Exercise objective: When the line with "- Run TFLite" appears below, start repeating lines exactly, and keep going through the line with "model = await TFLiteModel.fromMemory(bytes);"; add nothing outside that span.

Provided records:
-- Opening Marker --

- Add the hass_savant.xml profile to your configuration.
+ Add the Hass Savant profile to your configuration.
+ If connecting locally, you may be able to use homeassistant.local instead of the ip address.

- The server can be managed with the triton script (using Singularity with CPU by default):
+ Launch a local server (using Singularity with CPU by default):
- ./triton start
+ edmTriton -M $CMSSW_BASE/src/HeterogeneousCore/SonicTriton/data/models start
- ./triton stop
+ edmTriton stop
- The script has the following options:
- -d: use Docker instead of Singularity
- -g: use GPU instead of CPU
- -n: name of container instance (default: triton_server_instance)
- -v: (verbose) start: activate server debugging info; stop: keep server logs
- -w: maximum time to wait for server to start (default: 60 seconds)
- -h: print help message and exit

-- Closing Marker --
-- Opening Marker --

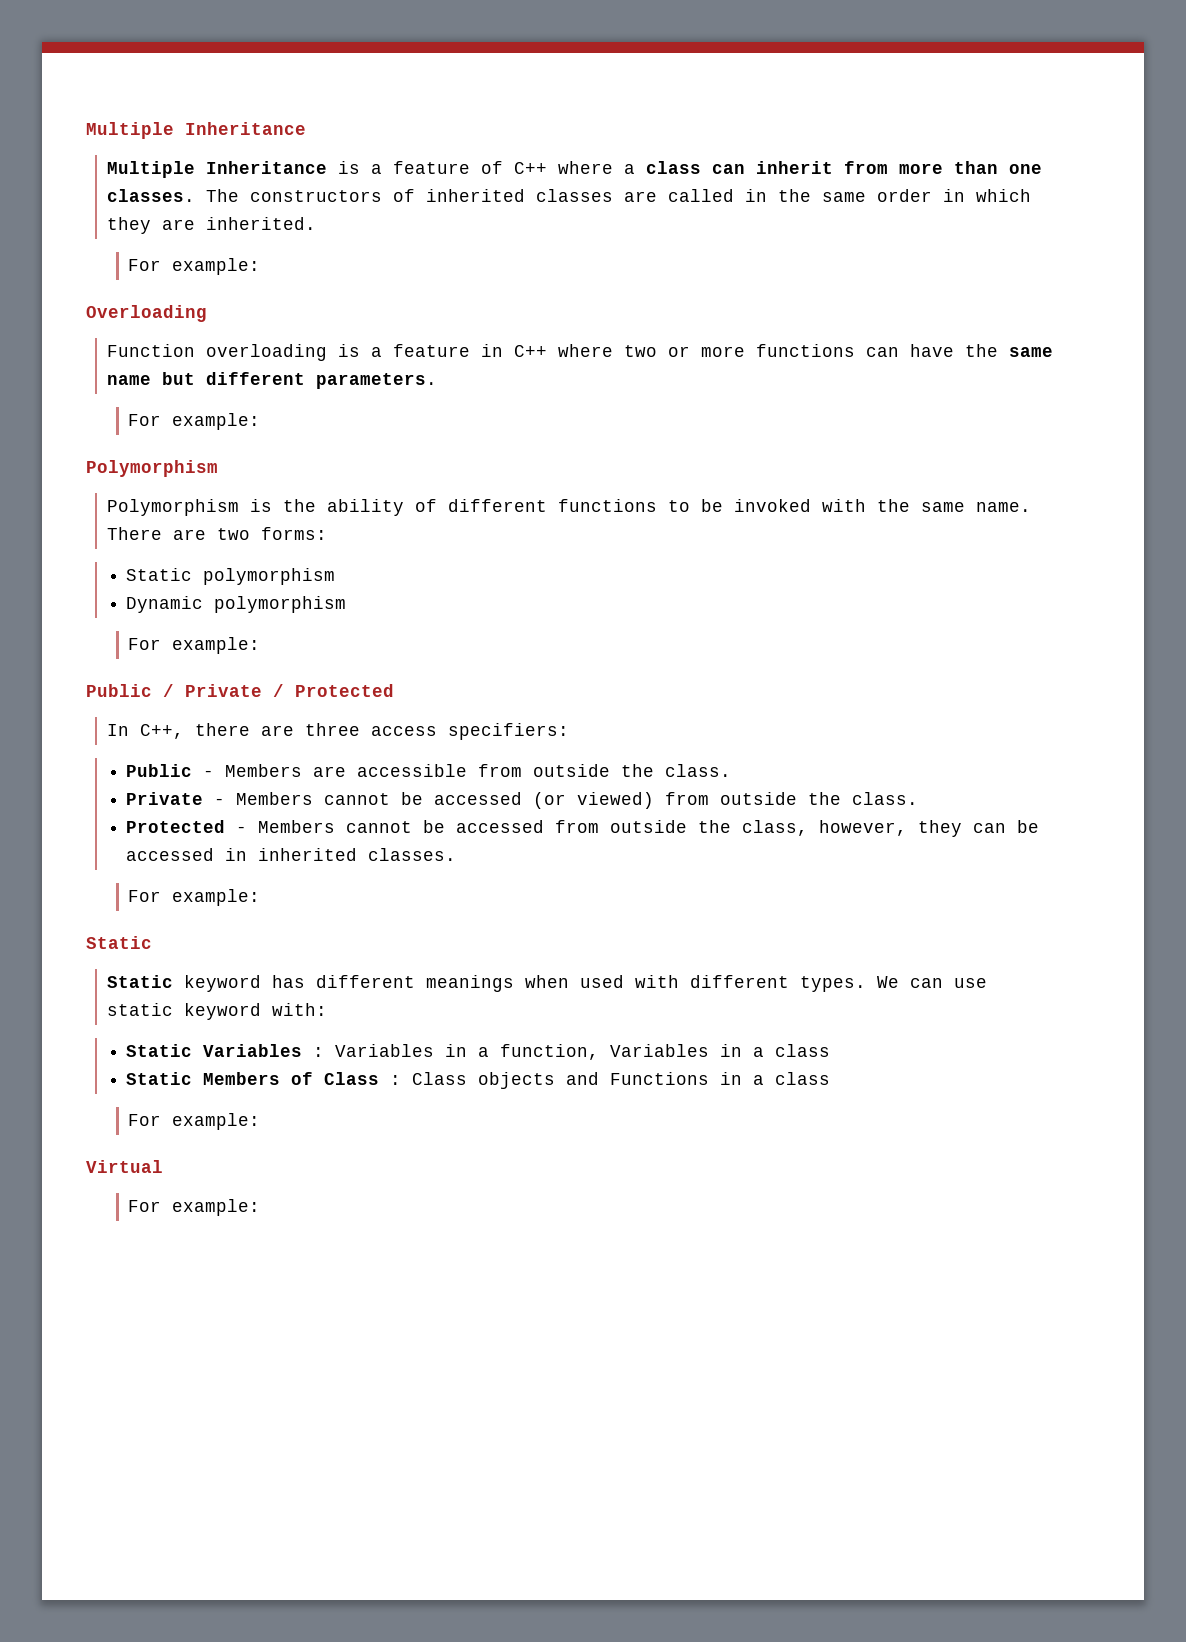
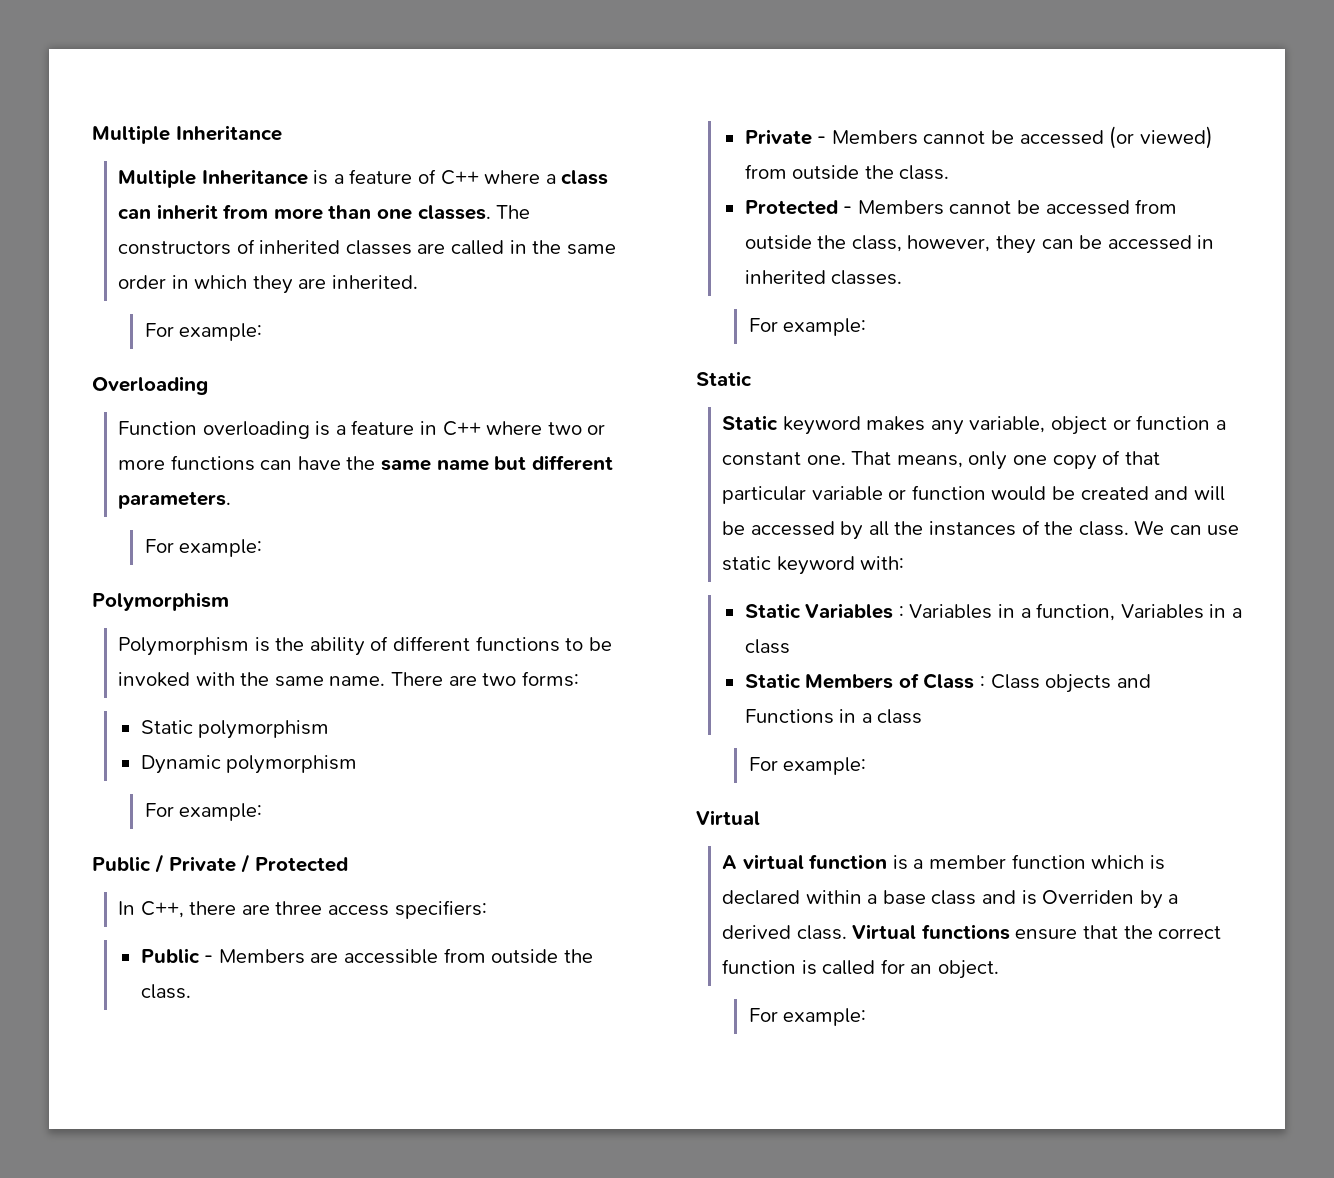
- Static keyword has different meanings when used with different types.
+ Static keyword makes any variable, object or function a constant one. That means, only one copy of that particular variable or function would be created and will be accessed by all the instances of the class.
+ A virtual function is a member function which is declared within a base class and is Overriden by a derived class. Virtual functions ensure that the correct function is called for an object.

-- Closing Marker --
-- Opening Marker --

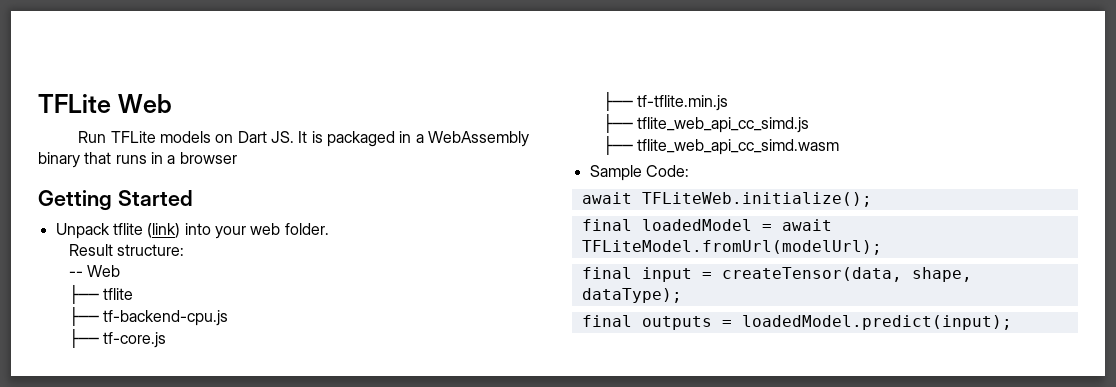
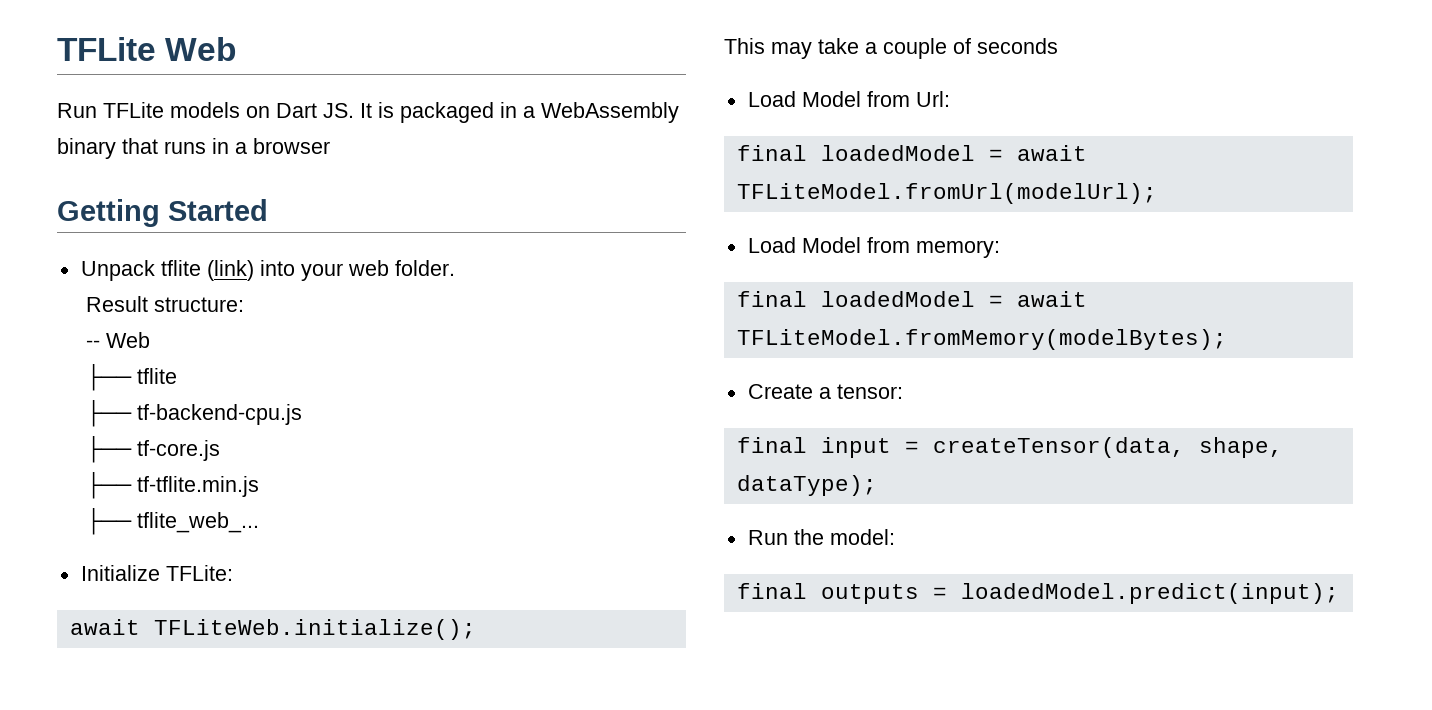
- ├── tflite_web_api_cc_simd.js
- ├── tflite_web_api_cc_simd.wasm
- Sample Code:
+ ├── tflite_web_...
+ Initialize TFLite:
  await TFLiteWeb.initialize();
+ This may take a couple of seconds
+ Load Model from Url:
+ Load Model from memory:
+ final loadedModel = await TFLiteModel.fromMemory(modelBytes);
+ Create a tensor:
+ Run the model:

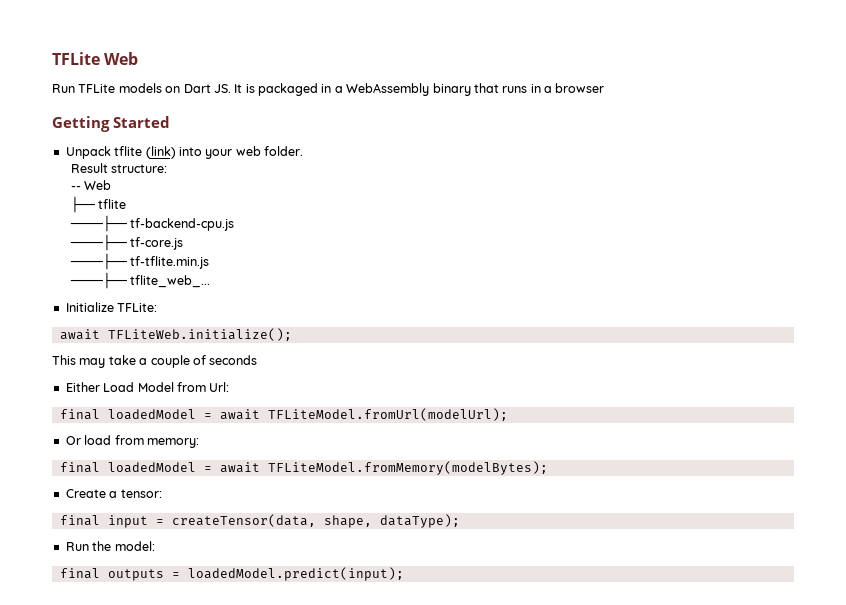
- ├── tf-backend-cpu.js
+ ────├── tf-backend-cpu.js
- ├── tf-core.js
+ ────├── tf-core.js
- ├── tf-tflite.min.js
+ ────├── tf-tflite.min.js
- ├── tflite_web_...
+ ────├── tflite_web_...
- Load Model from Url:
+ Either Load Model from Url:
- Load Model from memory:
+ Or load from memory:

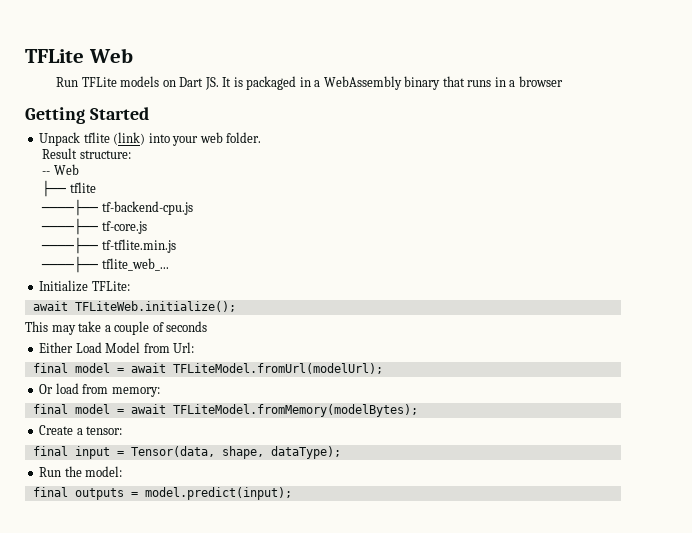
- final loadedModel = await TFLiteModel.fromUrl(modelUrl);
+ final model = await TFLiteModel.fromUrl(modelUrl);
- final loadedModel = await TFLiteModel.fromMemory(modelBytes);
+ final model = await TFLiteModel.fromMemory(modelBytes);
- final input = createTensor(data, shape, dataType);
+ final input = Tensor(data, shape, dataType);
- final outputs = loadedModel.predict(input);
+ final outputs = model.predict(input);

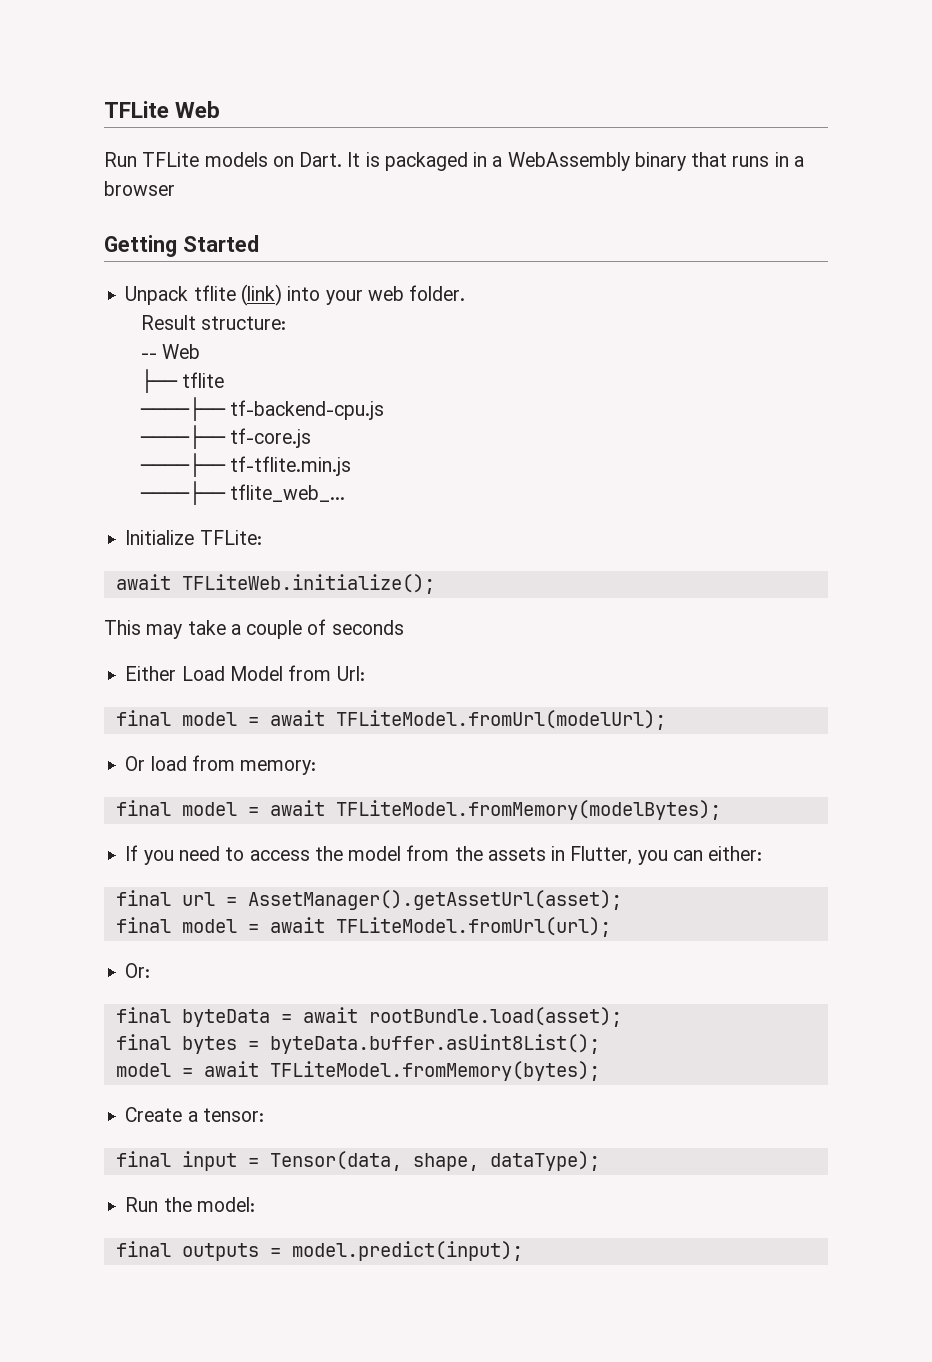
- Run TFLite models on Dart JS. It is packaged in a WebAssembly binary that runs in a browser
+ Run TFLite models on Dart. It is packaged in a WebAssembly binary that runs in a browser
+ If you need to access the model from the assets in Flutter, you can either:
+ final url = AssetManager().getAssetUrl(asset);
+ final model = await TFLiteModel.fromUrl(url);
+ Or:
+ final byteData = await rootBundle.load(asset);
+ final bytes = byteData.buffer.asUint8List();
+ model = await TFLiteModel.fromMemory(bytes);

-- Closing Marker --

Completed exercise:
- Run TFLite models on Dart JS. It is packaged in a WebAssembly binary that runs in a browser
+ Run TFLite models on Dart. It is packaged in a WebAssembly binary that runs in a browser
+ If you need to access the model from the assets in Flutter, you can either:
+ final url = AssetManager().getAssetUrl(asset);
+ final model = await TFLiteModel.fromUrl(url);
+ Or:
+ final byteData = await rootBundle.load(asset);
+ final bytes = byteData.buffer.asUint8List();
+ model = await TFLiteModel.fromMemory(bytes);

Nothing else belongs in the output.